Mais sa fierté à lui, c'était que 20 000 scolaires étaient venus chez lui pour s’initier à l’athlétisme et apprécier les performances. Mais cette année-là, Daniel était déçu car l’Éducation nationale n’avait pas renouvelé son agrément, les enfants ne pourraient plus venir à ses olympiades. Une vie de service qui s'achevait tristement, « servir, ça a été un peu mon dada pendant toute mon existence », confiait-il visiblement peiné.

La triste fin d'Olympie

Nous n'avons pas retrouvé d'autres reportages télévisés sur Daniel Deschârtres, mais la presse, elle, a continué à en parler, à l'image du journal Le Parisien qui lui avait consacré un reportage en octobre 2004. À l'époque, il allait à nouveau ouvrir sa maison-musée pour deux jours et racontait que certains des enfants qui étaient venus à ses Olympiades étaient devenus des profs d'EPS. Une belle récompense pour ce passionné, qui conservait, selon l'article, un corps d'athlète !
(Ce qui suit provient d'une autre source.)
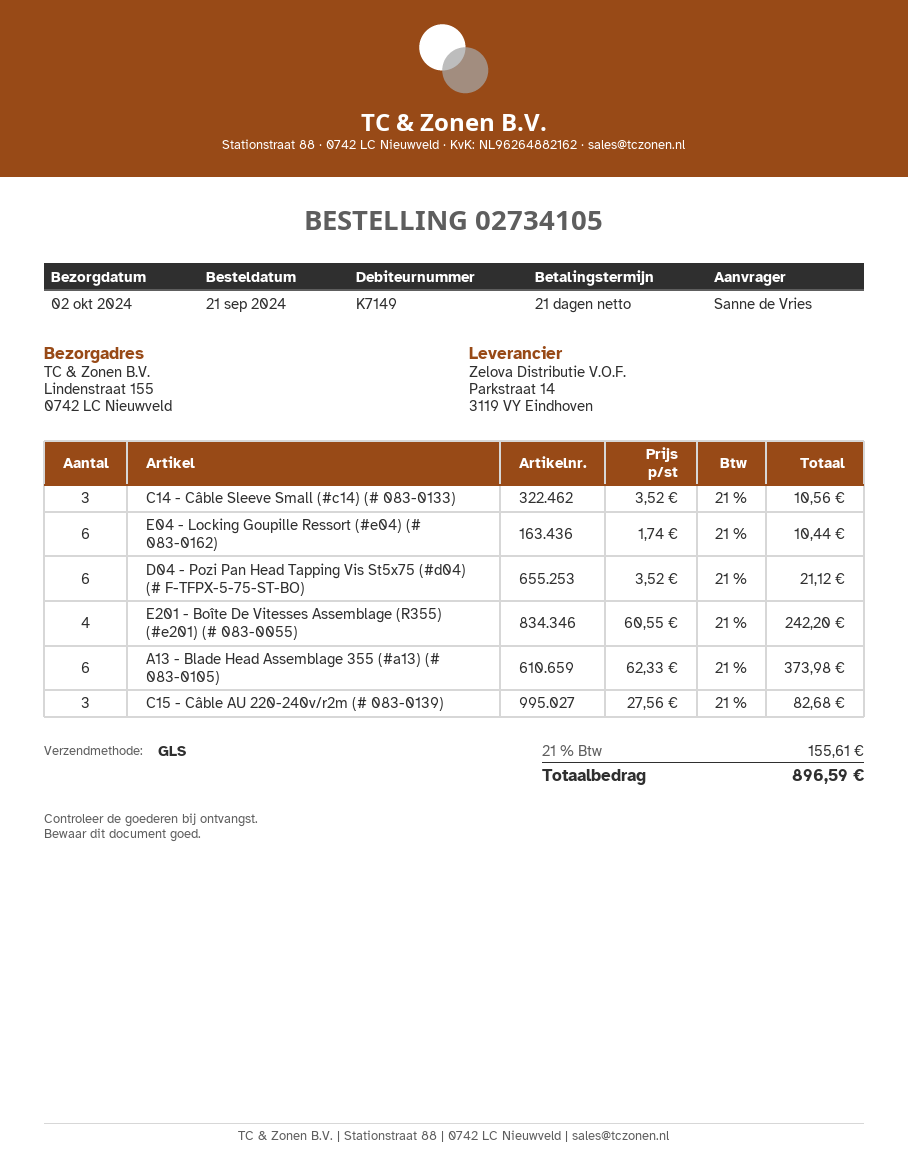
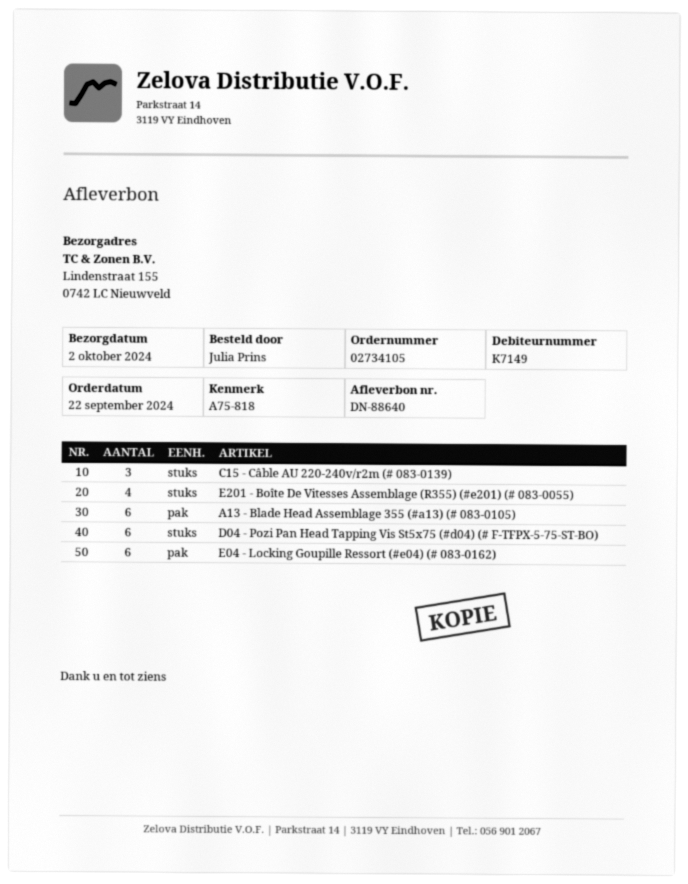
order date: 2024-09-21 -> 2024-09-22
ordered by: Sanne de Vries -> Julia Prins
C14 - Câble Sleeve Small (#c14) (# 083-0133): 3 -> none

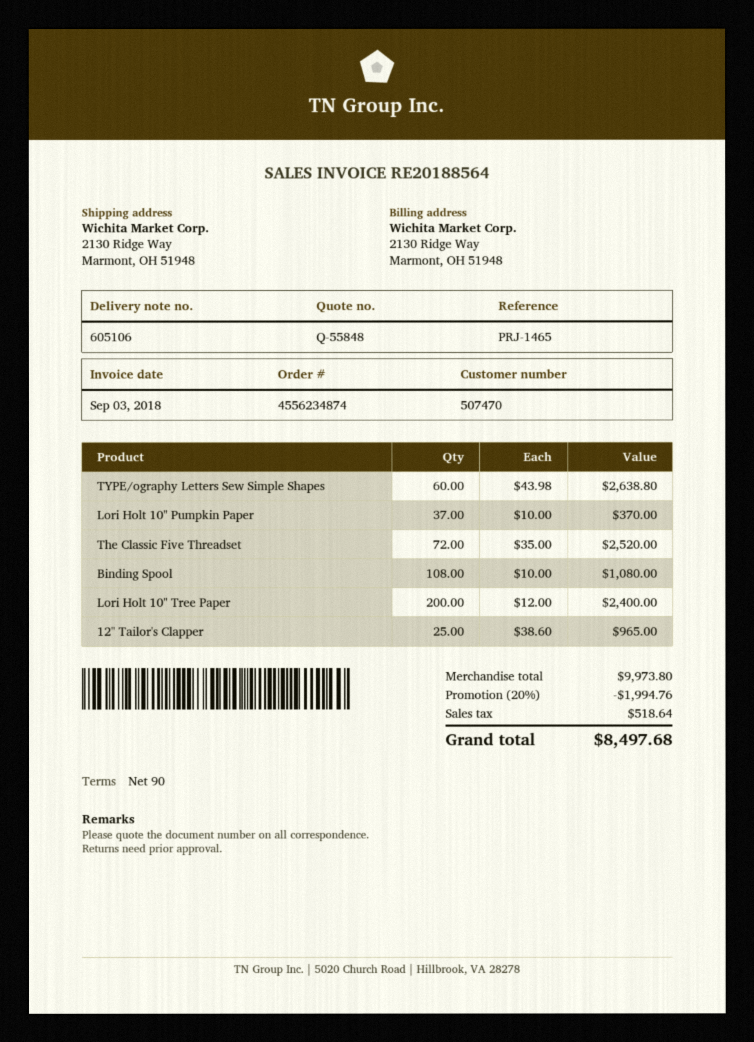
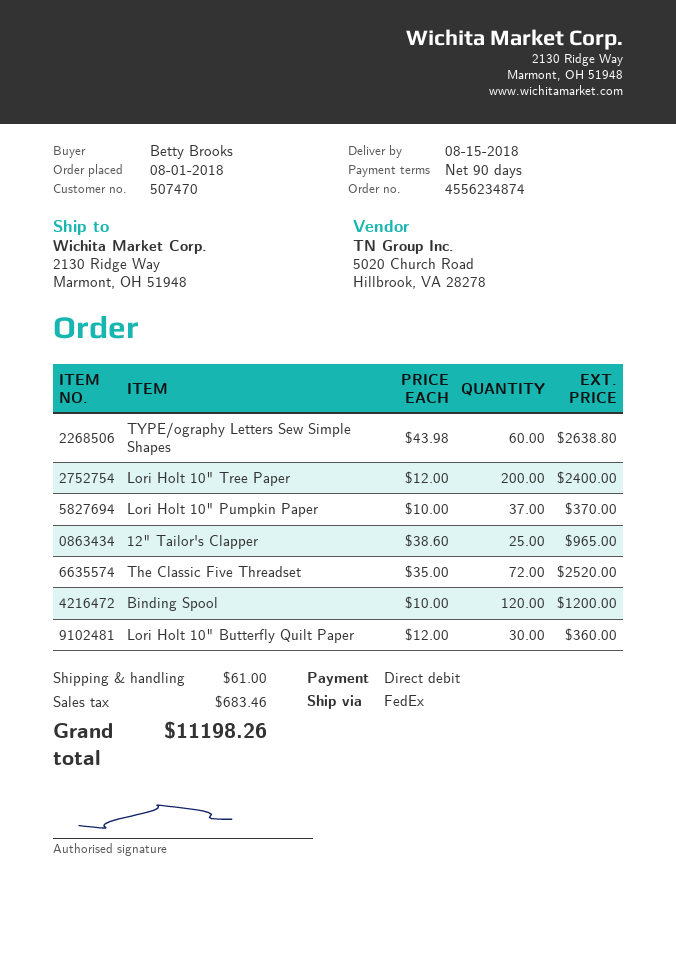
Binding Spool: 108 x 10.00 = 1080.00 -> 120 x 10.00 = 1200.00
Lori Holt 10" Butterfly Quilt Paper: none -> 30 x 12.00 = 360.00
discount: 20% = 1994.76 -> none
shipping: none -> 61.00
tax: 518.64 -> 683.46
total: 8497.68 -> 11198.26

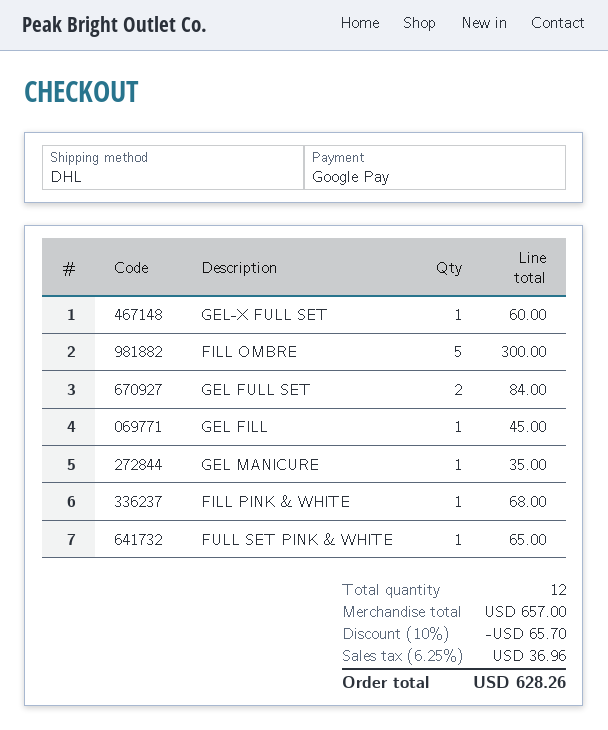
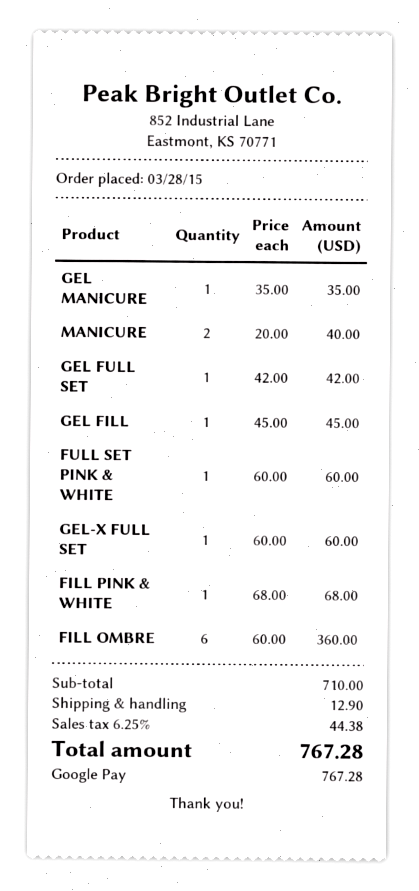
FILL OMBRE: 5 for 300.00 -> 6 for 360.00
GEL FULL SET: 2 for 84.00 -> 1 for 42.00
FULL SET PINK & WHITE: 1 for 65.00 -> 1 for 60.00
MANICURE: none -> 2 for 40.00
subtotal: 657.00 -> 710.00
discount: 10% = 65.70 -> none
shipping: none -> 12.90
tax: 6.25% = 36.96 -> 6.25% = 44.38
total: 628.26 -> 767.28

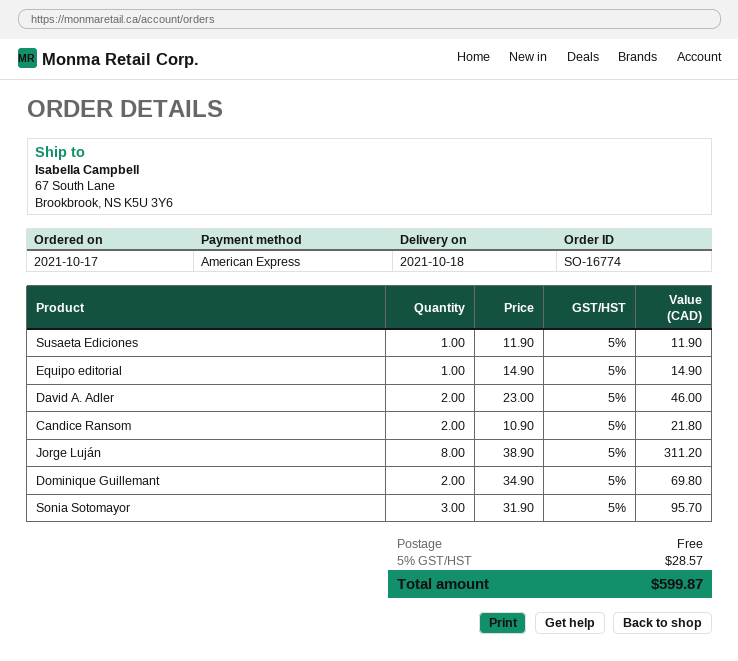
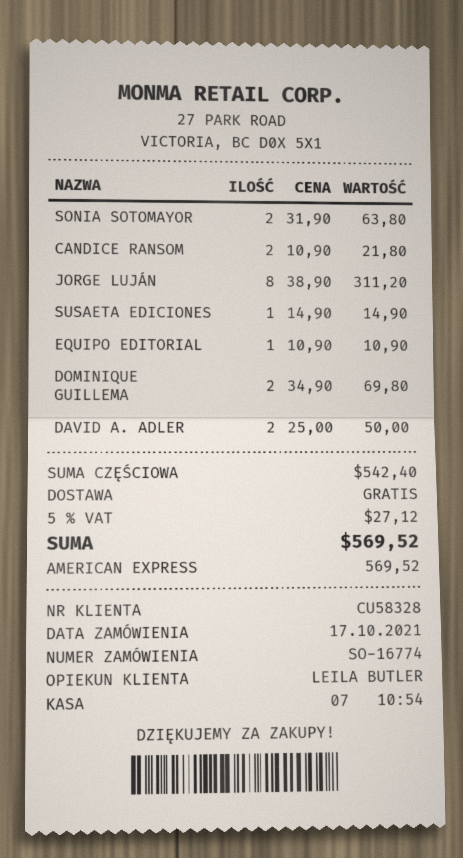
Susaeta Ediciones: 1 x 11.90 = 11.90 -> 1 x 14.90 = 14.90
Equipo editorial: 1 x 14.90 = 14.90 -> 1 x 10.90 = 10.90
David A. Adler: 2 x 23.00 = 46.00 -> 2 x 25.00 = 50.00
Sonia Sotomayor: 3 x 31.90 = 95.70 -> 2 x 31.90 = 63.80
tax: 5% = 28.57 -> 5% = 27.12
total: 599.87 -> 569.52

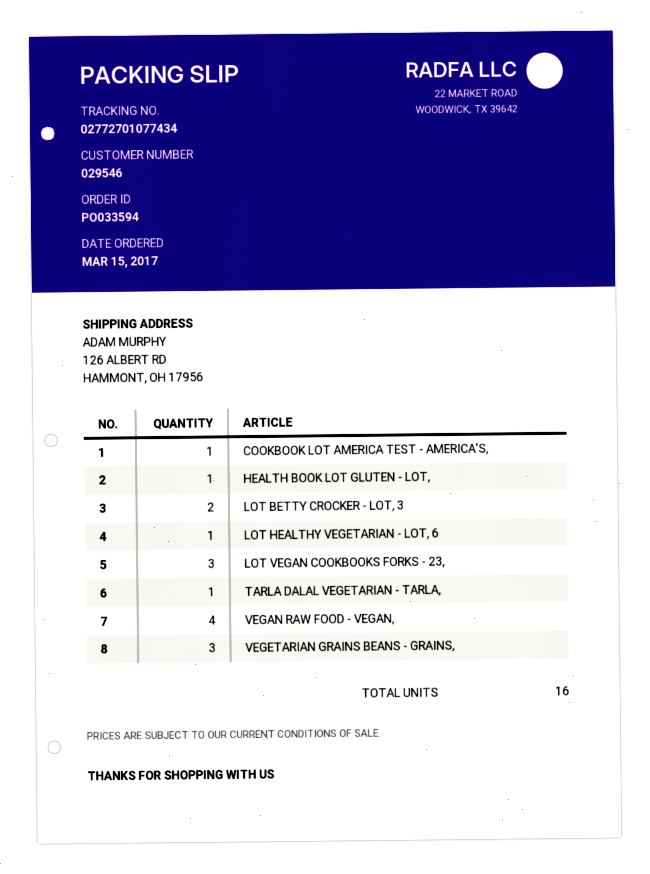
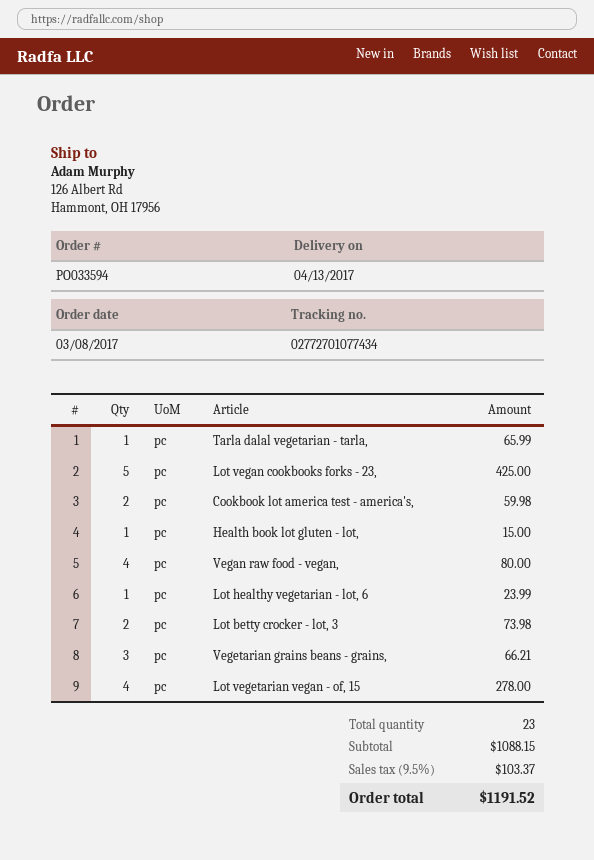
order date: 2017-03-15 -> 2017-03-08
COOKBOOK LOT AMERICA TEST - AMERICA'S,: 1 -> 2
LOT VEGAN COOKBOOKS FORKS - 23,: 3 -> 5
Lot vegetarian vegan - of, 15: none -> 4
total quantity: 16 -> 23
Qu'est devenue Olympie et les archives du musée ? Daniel Deschârtres est mort en 2012, à l'âge de 87 ans. En 2016, à quelques jours de l'ouverture des Jeux de Rio, l’Écho républicain s'était rendu devant la maison d'Auffargis désormais close et abandonnée, faute d'héritiers. Un article empreint de nostalgie lançait un appel à récupérer les trésors de Daniel : « Portail et volets clos, la végétation finit par envahir le terrain de l'Olympie (...) Sans héritiers directs, la maison est vide. "Et, à l'intérieur, il y a des centaines d'archives, des films super 8, notamment, que nous aimerions sauver de l'oubli ", raconte Olivier Chagot, un athlète formé en 1971 par l'illustre propriétaire de l'Olympie. »

En mars 2022, la maison a été détruite. L'annonce fut faite par ces quelques lignes dans un bulletin local : « Maison démolie (...) Rue Creuse à droite en descendant, juste après "La vie au grand air", il y avait Olympie, la maison de M. et Mme Deschâtres. Maison abattue, affichage de quatre permis de construire sur une surface de 1147 m2… »

Ainsi s'achève la belle mais triste histoire de Daniel Deschâtres, l'athlète épris d'olympisme, qui avait construit son Olympie à lui, dans son petit bout de jardin des Yvelines.